For FilmTT, strategically investing in film festivals is one direct way of facilitating industry development, through structured, well-managed partnerships, while encouraging T&T's mass audience's growing tastes for more indigenous content. As a strategic marketing communications campaign, Film Festival Season seeks to not only create greater awareness of the activities taking place within the film and animation sectors, but also to create a sense of anticipation and pride in local creative products.

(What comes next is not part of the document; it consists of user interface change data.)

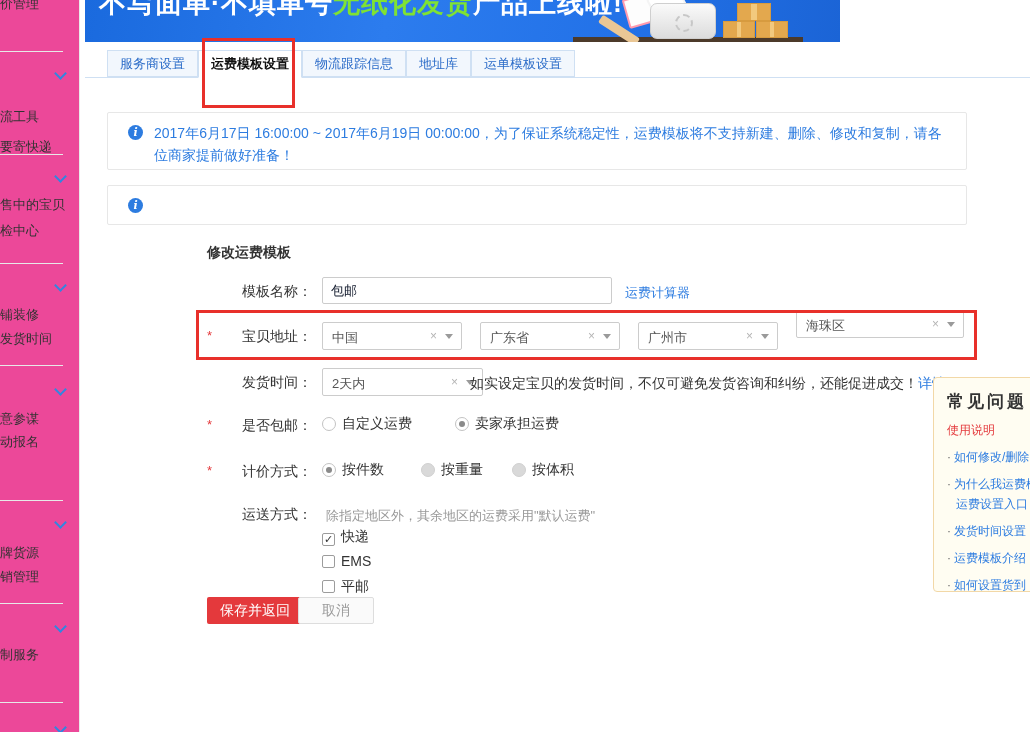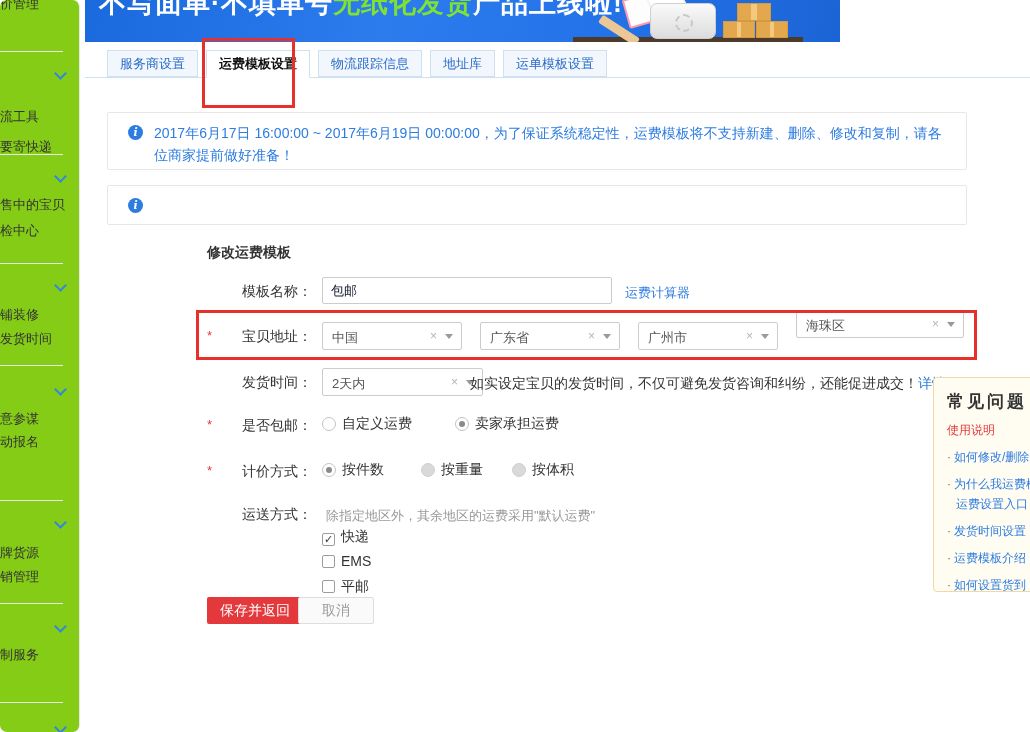--- a/index.html
+++ b/index.html
@@ -1,21 +1,21 @@
 <!DOCTYPE html>
 <html><head>
 <meta charset="utf-8">
 <style>
   * { margin:0; padding:0; box-sizing:border-box; }
   html,body { width:1030px; height:732px; overflow:hidden; background:#fff;
     font-family:"Liberation Sans","DejaVu Sans",sans-serif; }
   .abs { position:absolute; }
   
   #sidebar { position:absolute; left:0; top:0; width:80px; height:732px;
-    border-right:1px solid #e9e9e9; background:#84cc16; overflow:hidden;border-radius:7px; }
+    border-right:1px solid #e9e9e9; background:#ec4899; overflow:hidden; }
   .side-item { position:absolute; left:0; font-size:13px; color:#333; white-space:nowrap; cursor:pointer; }
   .side-div { position:absolute; left:0; width:63px; height:1px; background:#e8e8e8; }
   .chev { position:absolute; left:56px; width:9px; height:9px;
     border-right:2px solid #3186e0; border-bottom:2px solid #3186e0;
     transform:rotate(45deg); cursor:pointer; }
   
   #banner { position:absolute; left:85px; top:0; width:755px; height:42px; overflow:hidden; cursor:pointer;
     background:linear-gradient(100deg,#1a6ade 0%,#2c7cee 40%,#2372e8 70%,#1b64d6 100%); }
   #banner-text { position:absolute; left:14px; top:-15px; font-size:27px; font-weight:bold;
     color:#fff; white-space:nowrap; letter-spacing:1px; }
@@ -28,21 +28,21 @@
   .pencil { position:absolute; left:512px; top:26px; width:44px; height:9px; background:#eac795;
     transform:rotate(33deg); border-radius:2px; }
   .device { position:absolute; left:565px; top:3px; width:66px; height:36px; border-radius:7px;
     background:linear-gradient(180deg,#fafafa,#dcdcdc); border:1px solid #cfcfcf; }
   .device::after { content:""; position:absolute; left:24px; top:10px; width:14px; height:14px;
     border:2px dashed #c7c7c7; border-radius:50%; }
   .pkg { position:absolute; background:linear-gradient(90deg,#e3a84e 42%,#f2c97e 42%,#f2c97e 58%,#e3a84e 58%);
     border:1px solid #d79b3f; }
   
   #tabline { position:absolute; left:85px; top:77px; width:945px; height:1px; background:#cfe0f3; }
-  #tabs { position:absolute; left:107px; top:50px; display:flex; gap:8px; z-index:2; }
+  #tabs { position:absolute; left:107px; top:50px; display:flex; z-index:2; }
   .tab { height:27px; line-height:26px; padding:0 12px; font-size:13px; color:#2a6bc8;
     background:#f2f7fd; border:1px solid #cfe0f3; cursor:pointer; white-space:nowrap; }
   .tab.active { height:28px; background:#fff; border-bottom:1px solid #fff; font-weight:bold; color:#111; }
   
   .notice { position:absolute; left:107px; width:860px; border:1px solid #e7e7e7; border-radius:2px;
     color:#2d7ce0; font-size:14px; line-height:22px; padding:9px 20px 0 46px; background:#fff; }
   .iicon { position:absolute; left:20px; top:12px; width:15px; height:15px; border-radius:50%;
     background:#2d7ce0; color:#fff; font:bold italic 11px/15px "DejaVu Serif",serif; text-align:center; }
   
   #sec-title { position:absolute; left:207px; top:244px; font-size:14px; font-weight:bold; color:#333; }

=== Small Marketing and Development Grants ===
In May 2017, FilmTT awarded small Film Marketing and Development Grants to nine T&T filmmakers to advance their productions and careers. These grants are investments in the marketing and development of projects, including (but not limited to) attending regional or international film festivals, markets, incubators, labs or workshops. All projects will take place during the period May 1 – December 31, 2017. Based on evaluation, the following projects were selected to receive Government funding:
- Michael Mooleedhar - social media marketing for his upcoming feature-length film Green Days By The River
- Leslie-Ann Wills-Caton – marketing of FIXERtales, a Trini-Caribbean television series
- Abigail Hadeed – inclusion of Spanish and French subtitles in Play the Devil for distribution to foreign audiences
- Lesley-Ann MacFarlane – production of 60 sec. sizzle reel for new feature film Scattered
- Tenielle Newallo – social media marketing for The Cutlass
- Everard McBain – online and international distribution for the animated short Celflux Reluctant Heroes: The Secret Weapon
- Mariel Brown – production of a trailer for the feature-length film Unfinished Sentences
- Clarence Carver Bacchus – attend the CaribbeanTales International Film Festival to seek distribution agreements for the Green Screen's library of content
- Christopher Din Chong - attend ScriptFest 2017 and take part in the Great American Pitchfest including masterclass, one-on-one meetings and consultations for his slate of films

The Open Call, held in March 2017, was available for application to residing nationals or permanent residents of Trinidad and Tobago with at least three film credits for three different productions. Nneka Luke, General Manager of FilmTT, said that the call is an opportunity for the company to invest directly in active film projects in a targeted and sustainable way.